In the late 1980s, I picked up a book in my favorite ever little bookstore on a side street in York, England. The title of the book was FEAR NO EVIL and the author was David Watson, who was an Anglican minister. He was one of the most in-demand charismatic preachers in Europe at that time because he was unique against the dark backdrop of the religious tradition of his day.
He was at the top of his game, as an athlete would say, and in his own words his schedule of writing, broadcasting, and traveling caused his body to protest. Severe attacks of asthma, which continued unchecked, gave him broken nights and much discomfort.

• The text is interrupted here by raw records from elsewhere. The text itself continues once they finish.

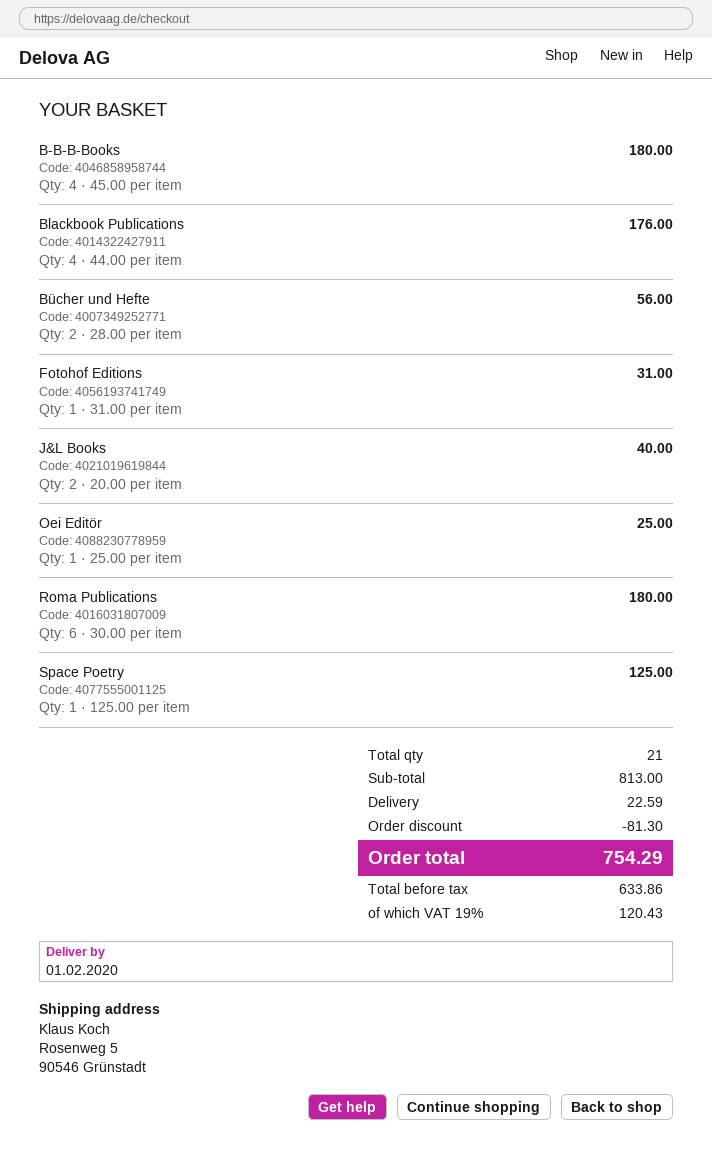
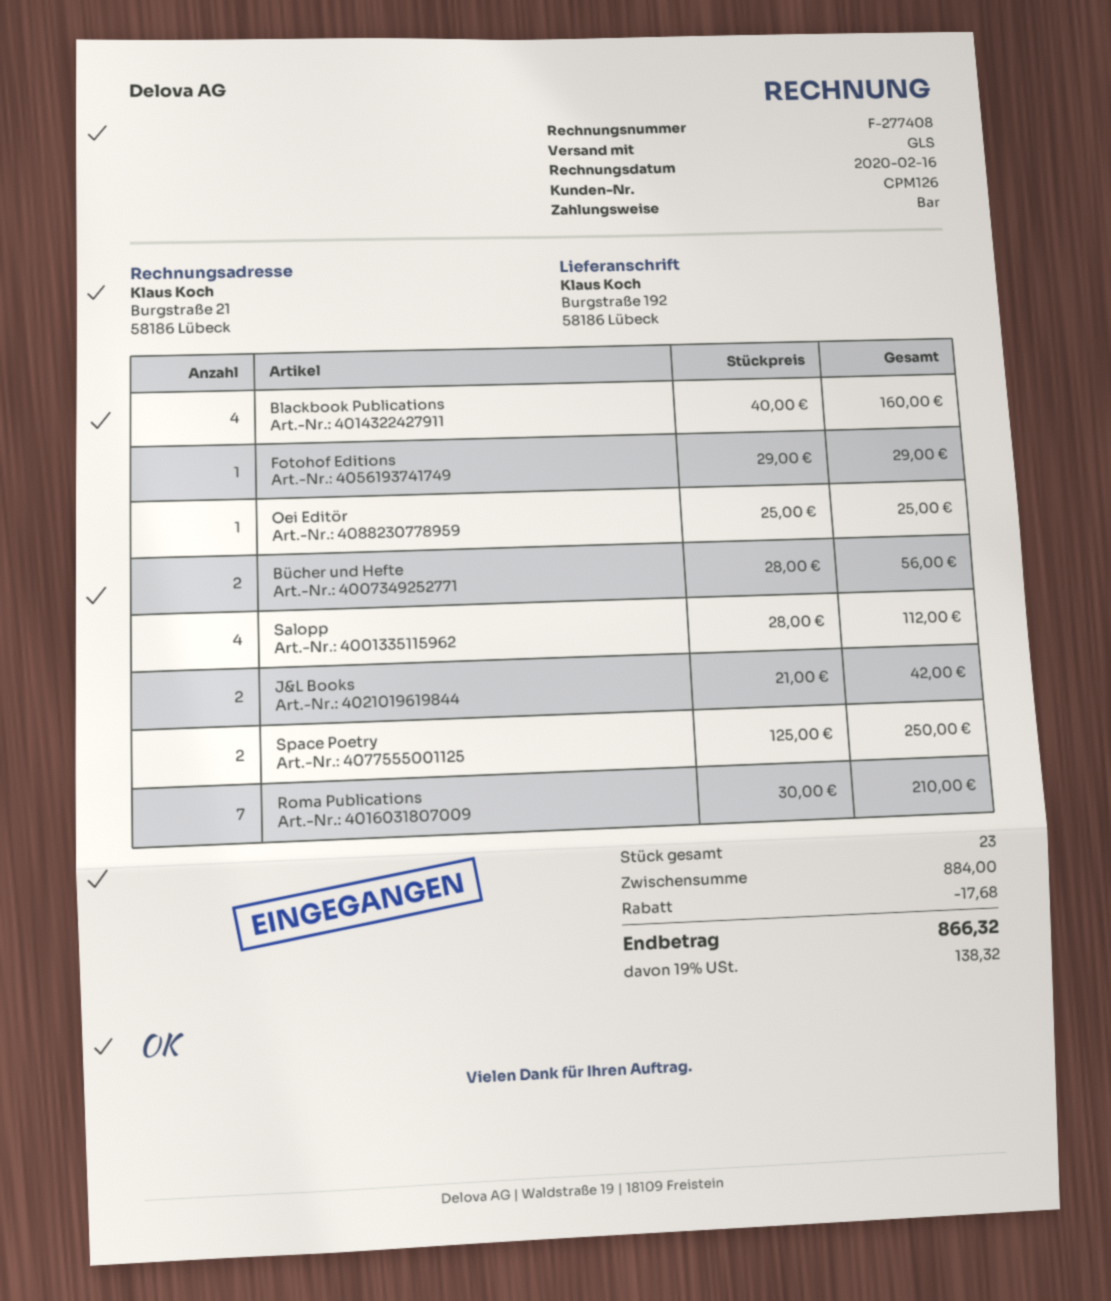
ship to: Rosenweg 5, 90546 Grünstadt -> Burgstraße 192, 58186 Lübeck
B-B-B-Books: 4 x 45.00 = 180.00 -> none
Blackbook Publications: 4 x 44.00 = 176.00 -> 4 x 40.00 = 160.00
Fotohof Editions: 1 x 31.00 = 31.00 -> 1 x 29.00 = 29.00
J&L Books: 2 x 20.00 = 40.00 -> 2 x 21.00 = 42.00
Roma Publications: 6 x 30.00 = 180.00 -> 7 x 30.00 = 210.00
Space Poetry: 1 x 125.00 = 125.00 -> 2 x 125.00 = 250.00
Salopp: none -> 4 x 28.00 = 112.00
total quantity: 21 -> 23
subtotal: 813.00 -> 884.00
discount: 81.30 -> 17.68
shipping: 22.59 -> none
tax: 19% = 120.43 -> 19% = 138.32
total: 754.29 -> 866.32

On one tour to Ireland, he developed a very uncomfortable side effect of thrush in his mouth. The steroids aggravated the infection, and the problem grew worse. At that time, he took a trip to California to the ministry of John Wimber, and even after all the wonderful healing ministry, he felt he was losing the battle. The asthma continued, and to add to the growing problems, his legs, and his abdomen began to swell. He looked like a woman seven months pregnant. His shoulders and arms withered into what he called skin and bones. He looked more dead than alive. His schedule for the next two years was canceled, his future ministry was on hold, and David Watson was fighting for his life. This book, FEAR NO EVIL, was given as an autobiography of what he went through after being diagnosed with cancer.

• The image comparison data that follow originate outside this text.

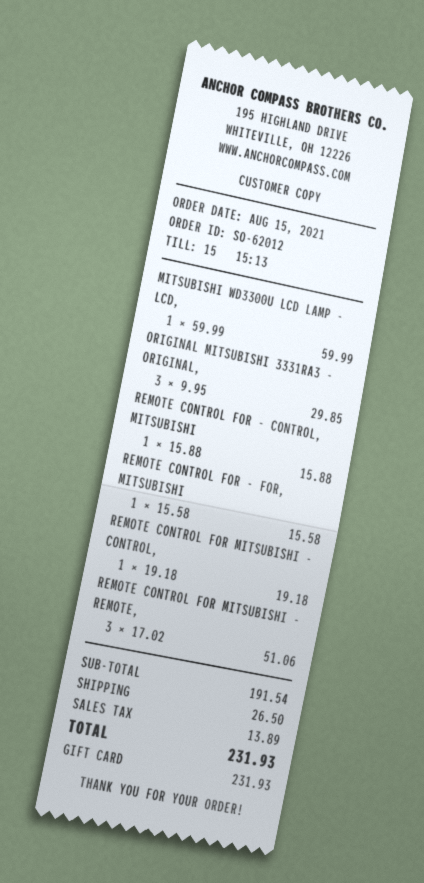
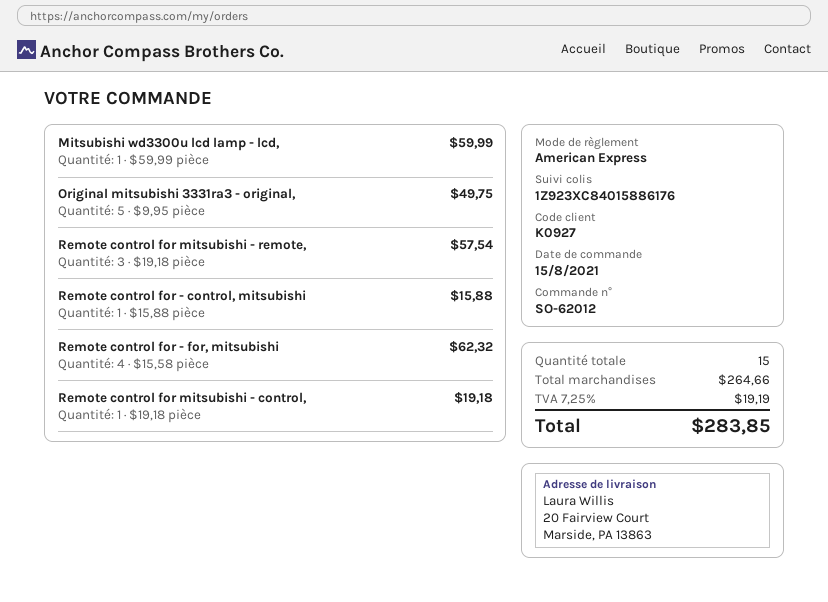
payment method: gift card -> American Express
ORIGINAL MITSUBISHI 3331RA3 - ORIGINAL,: 3 x 9.95 = 29.85 -> 5 x 9.95 = 49.75
REMOTE CONTROL FOR - FOR, MITSUBISHI: 1 x 15.58 = 15.58 -> 4 x 15.58 = 62.32
REMOTE CONTROL FOR MITSUBISHI - REMOTE,: 3 x 17.02 = 51.06 -> 3 x 19.18 = 57.54
subtotal: 191.54 -> 264.66
shipping: 26.50 -> none
tax: 13.89 -> 19.19
total: 231.93 -> 283.85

One of the most powerful paragraphs I have ever read was what happened late one night when David Watson cried out to God in the middle of a severe asthma attack. “In my helplessness, I cried out to God to speak to me. I’m not very good at listening to God between two and three a.m. God spoke to me so powerfully and painfully that I never felt so broken (and still do). He showed me that all my preaching, writing, and other ministry was absolutely NOTHING compared to my love-relationship with him. In fact, my sure BUSYNESS HAD SQUEEZED out the close intimacy that I had known with Him.”

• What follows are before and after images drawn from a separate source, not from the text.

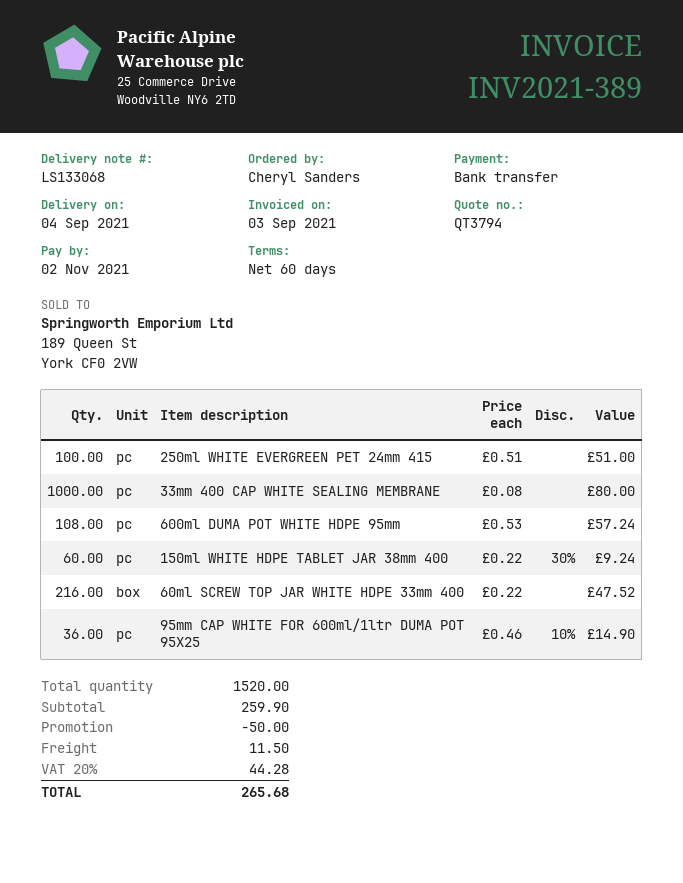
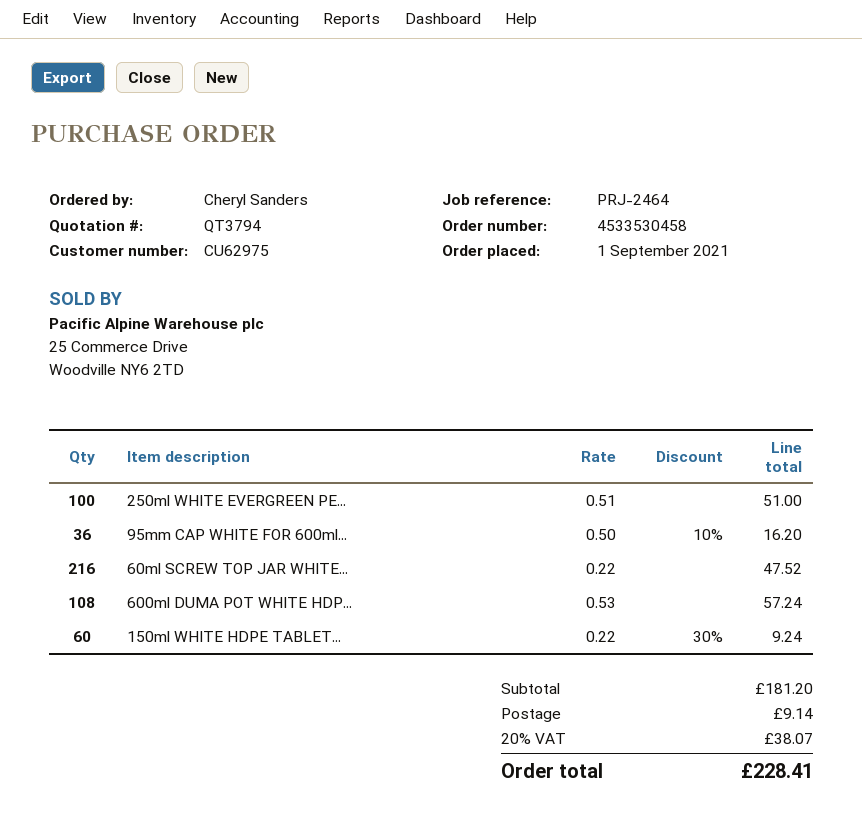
33mm 400 CAP WHITE SEALING MEMBRANE: 1000 x 0.08 = 80.00 -> none
95mm CAP WHITE FOR 600ml/1ltr DUMA POT 95X25: 36 x 0.46 - 10% = 14.90 -> 36 x 0.50 - 10% = 16.20
subtotal: 259.90 -> 181.20
discount: 50.00 -> none
shipping: 11.50 -> 9.14
tax: 20% = 44.28 -> 20% = 38.07
total: 265.68 -> 228.41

God showed David that any ‘LOVE FOR HIM’ meant NOTHING unless he was truly able to love from his heart his brother and sister in Christ. He began to write letters to those he felt he had offended. He still was clinging to physical life when he wrote, “ Whatever happens to me, I am ready to go and be with Christ forever.”
I wanted to share this with you today because everything we can find ourselves going through is merely relative to what others may be going through. Another David wrote long ago, “YEA, THOUGH I WALK THROUGH THE VALLEY OF THE SHADOW OF DEATH, I WILL FEAR NO EVIL; FOR THOU ARE WITH ME.” C.S. Lewis once saw an epitaph on a tombstone:
Here lies an atheist all dressed up with nowhere to go
David Watson said, “The church is the only society on earth that never loses a member through death.” A Russian Christian had this to say about death, “The moment of death will be an inrush of timelessness.”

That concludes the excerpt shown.